MAINT: Implement new casting loops based on NEP 42 and 43 #17863

seberg · 2020-11-28T00:52:37Z

This PR should be mostly finished, but I will still check code-coverage etc. It is the followup for the initial casting PR, and now changes all casts to go through the ArrayMethod machinery (some "legacy" casts will still use the very old machinery though).

There are a few things to note:

This implements a new "chaining" of casts. Chaining also previously was implemented, but most of it should move into the new style chaining. (some of it is still old-style also to keep diffs smaller).
I implemented created new loops for object casts, since it is one of the more important casts stuck on the "legacy" system. It would have to be fixed eventually (and has higher priority than the others). This might have switched some crazier corner cases (similar to the array-coercion corner cases).
~~[ ] Some of headers I added to numpy/core/src/common/lowlevel_strided_loops.h should probably move to the new numpy/core/src/multiarray/dtype_transfer.h.~~ Maybe it doesn't matter, the object ones had to be because they use new private API, but the other loops are old-style, so keeping them in the old place is probably just as well.
Copying a complex array may be slowed down currently. The issue around alignment for complex datatypes kicks in here and makes things a bit tricky.

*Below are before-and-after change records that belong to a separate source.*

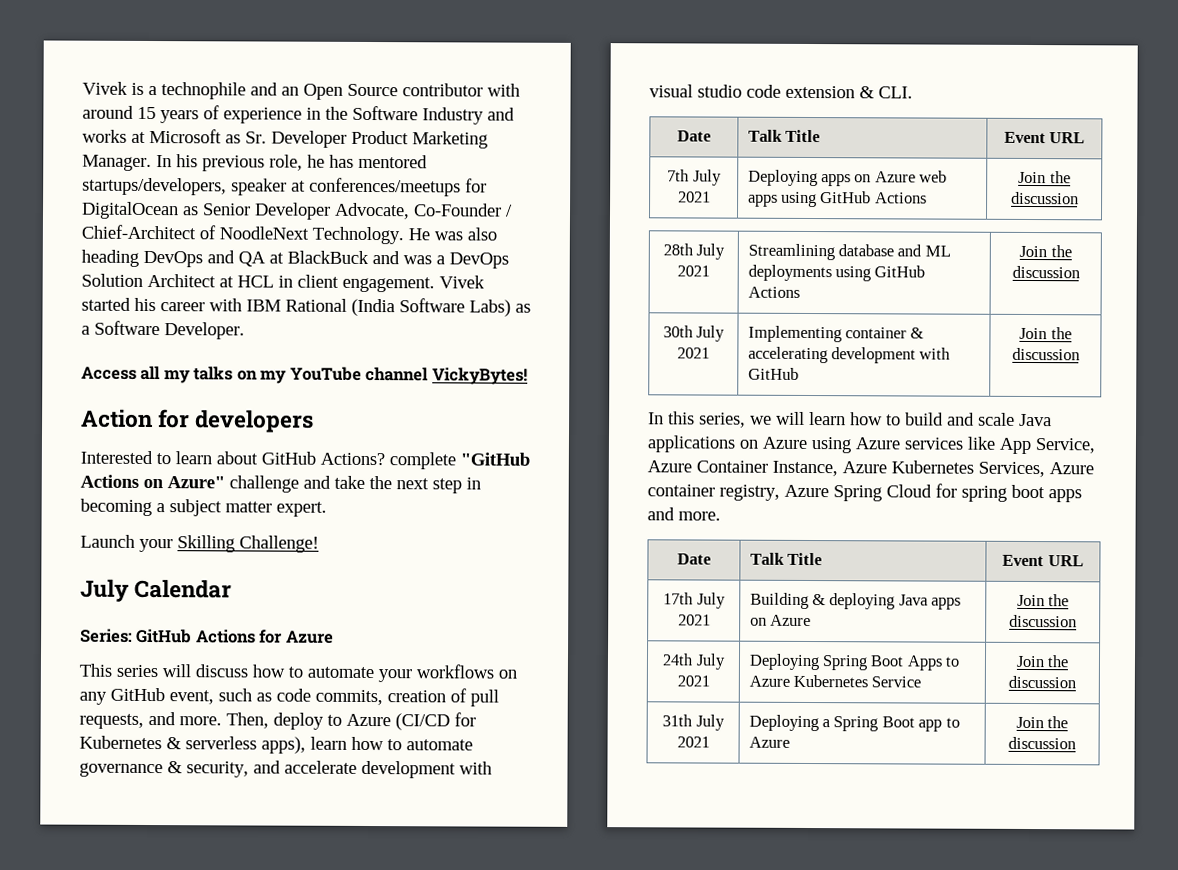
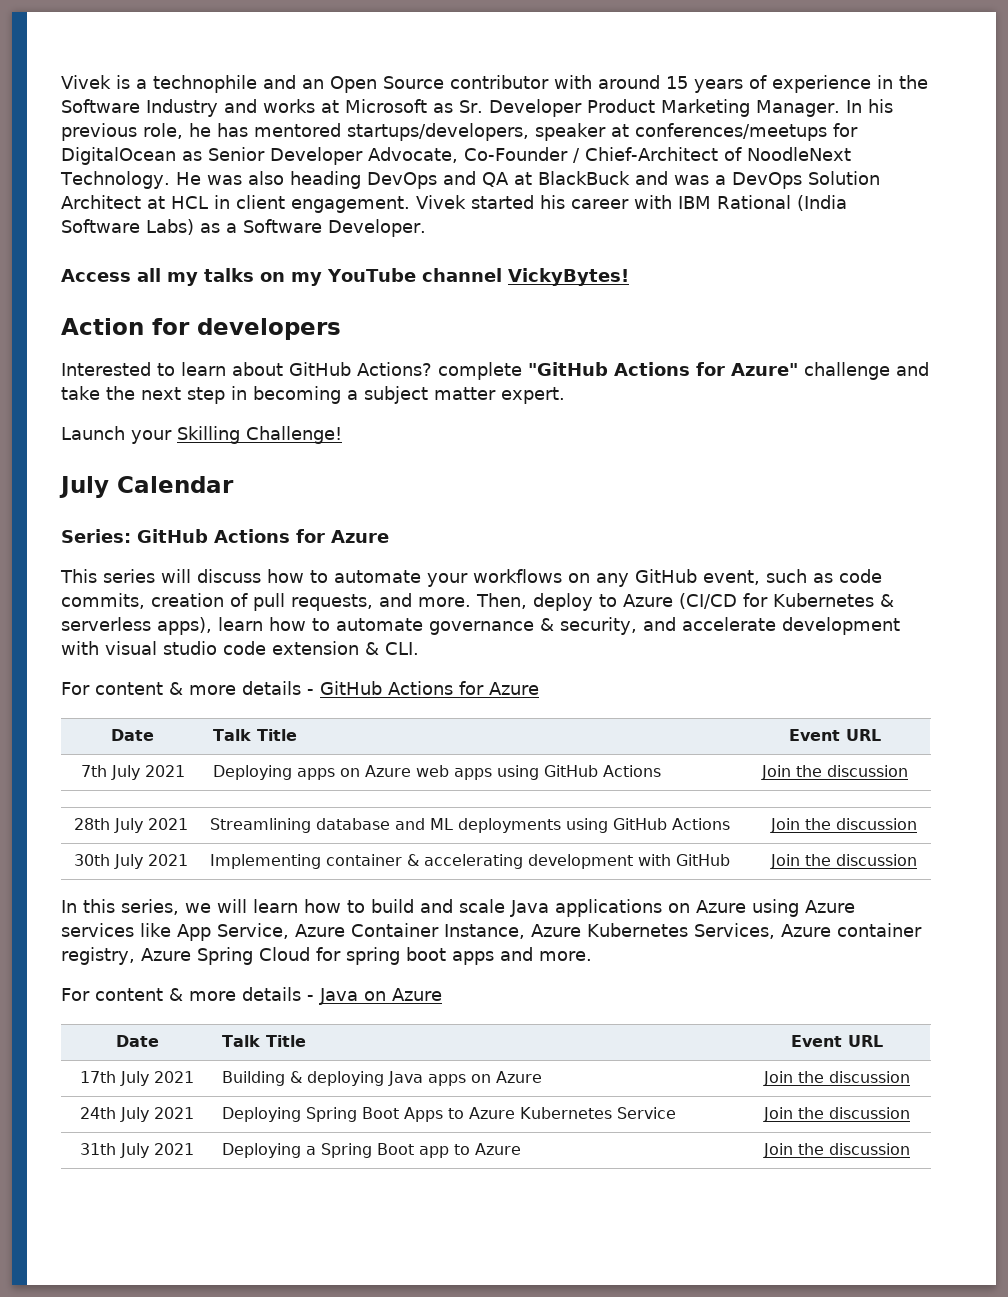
- Interested to learn about GitHub Actions? complete "GitHub Actions on Azure" challenge and take the next step in becoming a subject matter expert.
+ Interested to learn about GitHub Actions? complete "GitHub Actions for Azure" challenge and take the next step in becoming a subject matter expert.
+ For content & more details - GitHub Actions for Azure
+ For content & more details - Java on Azure

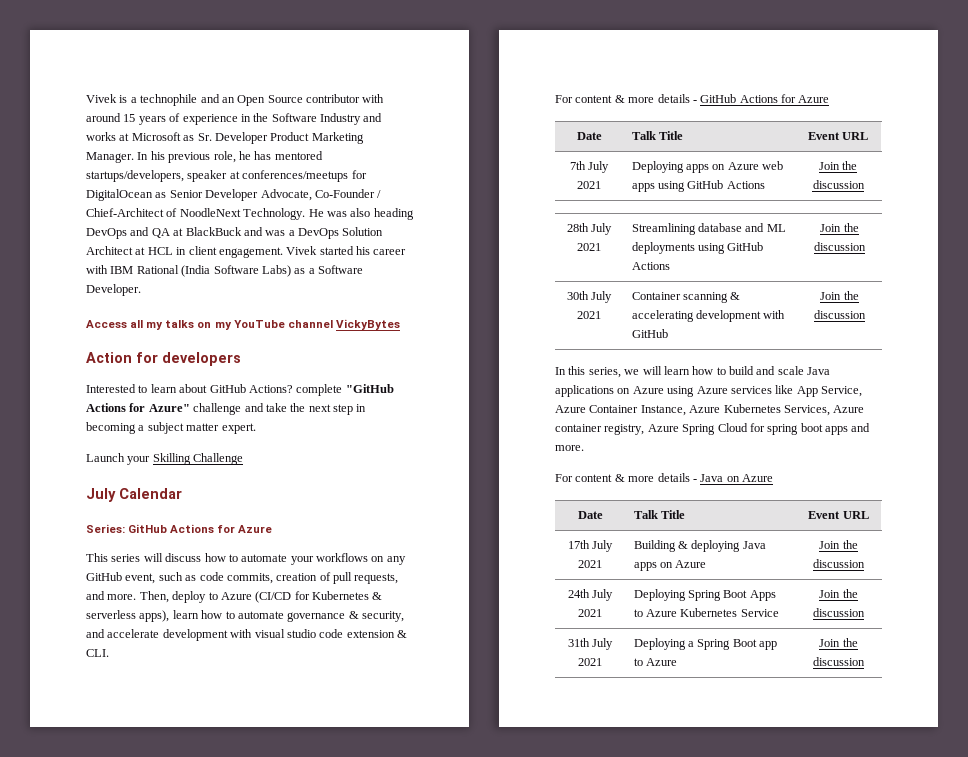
- Access all my talks on my YouTube channel VickyBytes!
+ Access all my talks on my YouTube channel VickyBytes
- Launch your Skilling Challenge!
+ Launch your Skilling Challenge
- 30th July 2021 | Implementing container & accelerating development with GitHub | Join the discussion
+ 30th July 2021 | Container scanning & accelerating development with GitHub | Join the discussion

There are a few things we should possibly discuss, but it is not super pressing right now:

move_references is a flag that we use to say that the source of a casting function (ufuncs would be the same in a sense) is a buffer, and the content of that buffer should be cleared during iteration. Clearing buffers (also on error!) is a bit tricky and already broken. I have not yet attempted at fixing all of it. The move_references mechanism seems useful for this (although probably it doesn't matter for the "mini buffers" used in dtype_transfer.c). I suppose we should just keep it around, and probably can just live with it also for ufuncs... It could even turn out to be useful there. Plausibly, we will need to add a flag so that an ArrayMethod can indicate that it supports move_references.
I really want to look into finding a better solution for alignment. But unless we pass alignment information for all operands individually (i.e. by passing all array flags?!), the only other option would be to pass a new itemsize-aligned flag (basically for complex).

In any case, there should not be much left to do here, so this is ready for review, although maybe not quite for merging.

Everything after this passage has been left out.